Head of the Catholic Church from 615 to 618

Pope Adeodatus I (570 – 8 November 618), also called Deodatus I or Deusdedit, was the bishop of Rome from 19 October 615 to his death on 8 November 618. He was the first priest to be elected pope since John II in 533. The first use of lead seals or bullae on papal documents is attributed to him. His feast day is 8 November.

==Biography==
Adeodatus was born in Rome, the son of a subdeacon named Stephanus or Stephen. He served as a priest for 40 years before his election and was the first priest to be elected pope since John II in 533.

==Pontificate==
Almost nothing is known about Adeodatus I's pontificate. It represents the second wave of opposition to Gregory the Great's papal reforms, the first being the pontificate of Sabinian. He reversed the practice of his predecessor, Boniface IV, of filling the papal administrative ranks with monks by recalling the clergy to such positions and by ordaining some 14 priests, the first ordinations in Rome since Gregory's pontificate.

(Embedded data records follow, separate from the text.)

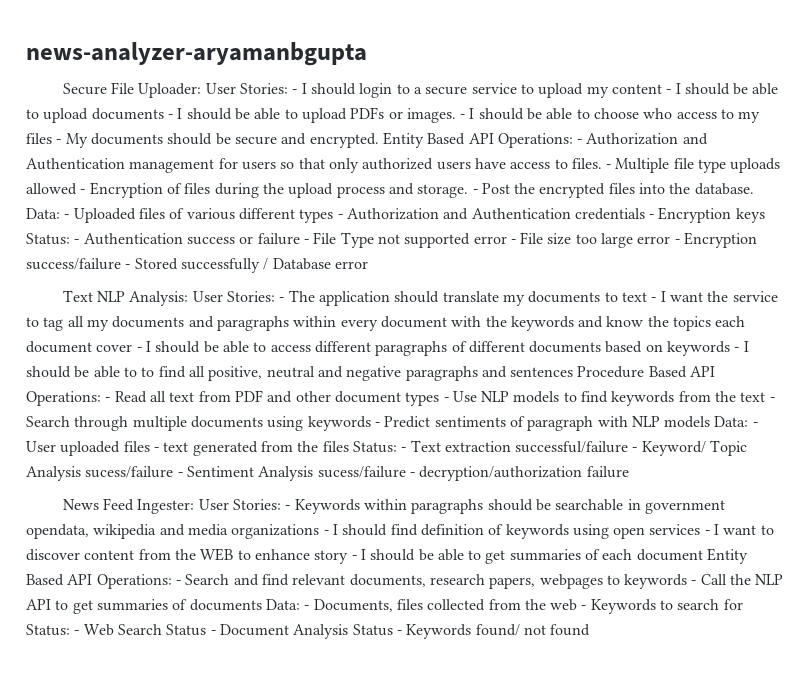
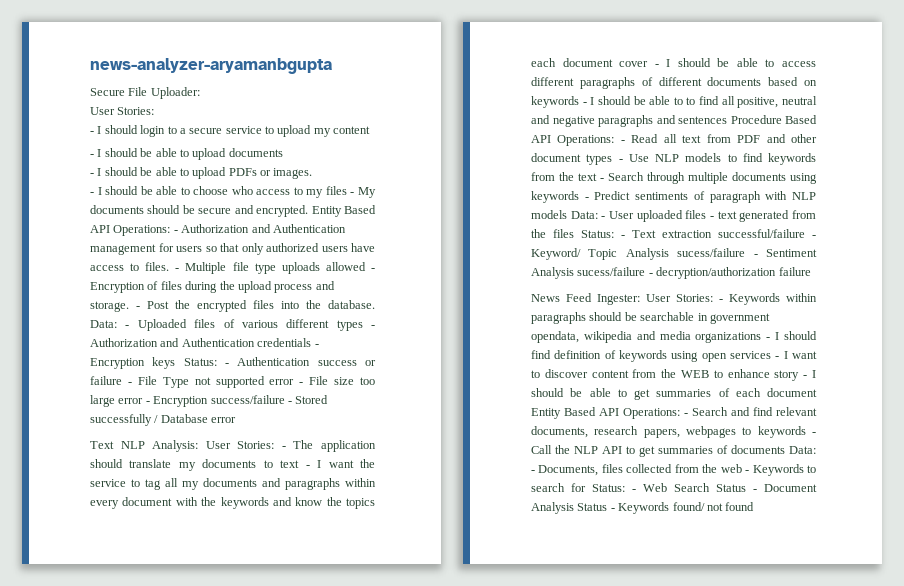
- Secure File Uploader: User Stories: - I should login to a secure service to upload my content - I should be able to upload documents - I should be able to upload PDFs or images. - I should be able to choose who access to my files - My documents should be secure and encrypted.
+ Secure File Uploader:
+ User Stories:
+ - I should login to a secure service to upload my content
+ - I should be able to upload documents
+ - I should be able to upload PDFs or images.
+ - I should be able to choose who access to my files - My documents should be secure and encrypted.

According to tradition, Adeodatus was the first pope to use lead seals (bullae) on papal documents, which in time came to be called "papal bulls". One bulla dating from his reign is still preserved, the obverse of which represents the Good Shepherd in the midst of His sheep, with the letters Alpha and Omega underneath, while the reverse bears the inscription: Deusdedit Papæ.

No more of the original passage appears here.